[Revision comparison data]
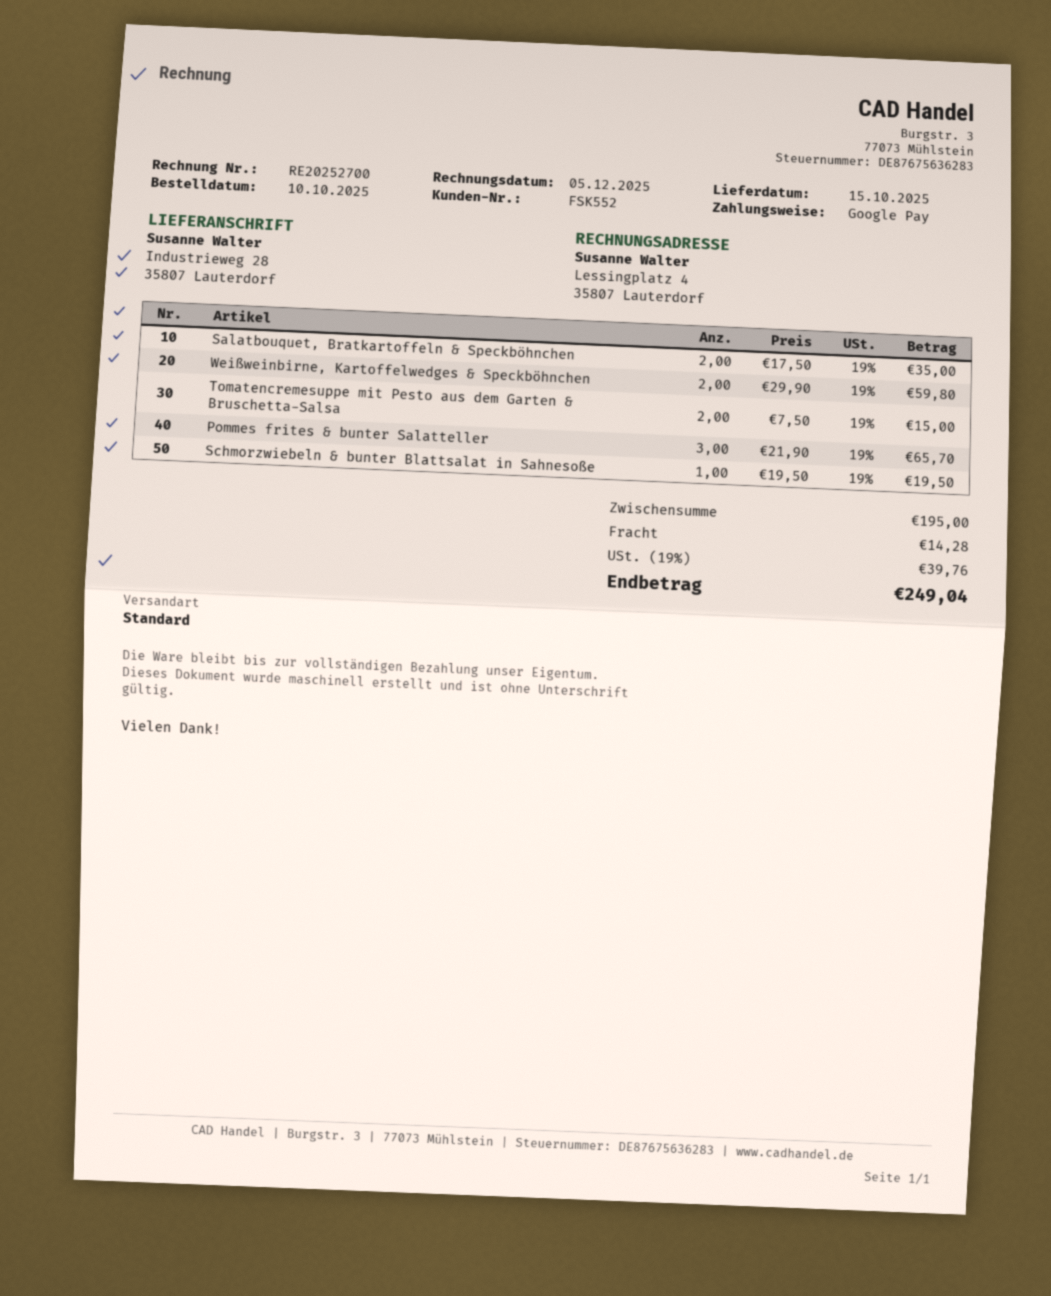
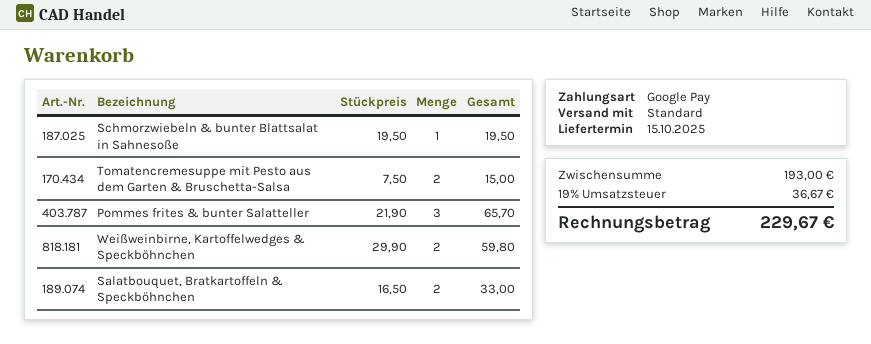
Salatbouquet, Bratkartoffeln & Speckböhnchen: 2 x 17.50 = 35.00 -> 2 x 16.50 = 33.00
subtotal: 195.00 -> 193.00
shipping: 14.28 -> none
tax: 19% = 39.76 -> 19% = 36.67
total: 249.04 -> 229.67

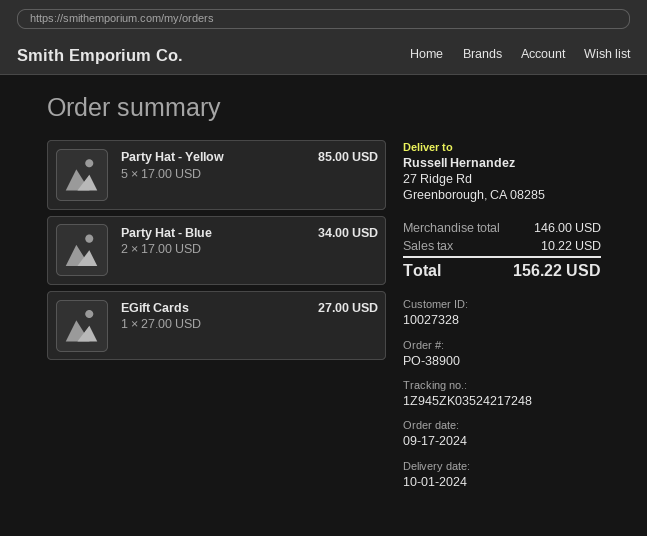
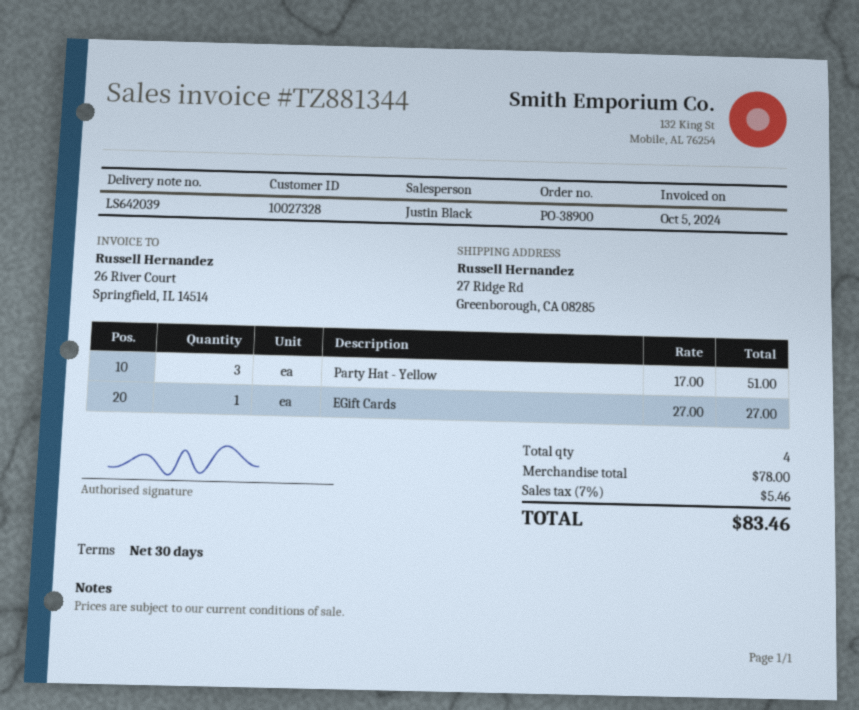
Party Hat - Yellow: 5 x 17.00 = 85.00 -> 3 x 17.00 = 51.00
Party Hat - Blue: 2 x 17.00 = 34.00 -> none
subtotal: 146.00 -> 78.00
tax: 10.22 -> 5.46
total: 156.22 -> 83.46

### WORK TO COMPLETE
With images omitted, retype the data word for word.

### EXERCISE SOLUTION
Salatbouquet, Bratkartoffeln & Speckböhnchen: 2 x 17.50 = 35.00 -> 2 x 16.50 = 33.00
subtotal: 195.00 -> 193.00
shipping: 14.28 -> none
tax: 19% = 39.76 -> 19% = 36.67
total: 249.04 -> 229.67

Party Hat - Yellow: 5 x 17.00 = 85.00 -> 3 x 17.00 = 51.00
Party Hat - Blue: 2 x 17.00 = 34.00 -> none
subtotal: 146.00 -> 78.00
tax: 10.22 -> 5.46
total: 156.22 -> 83.46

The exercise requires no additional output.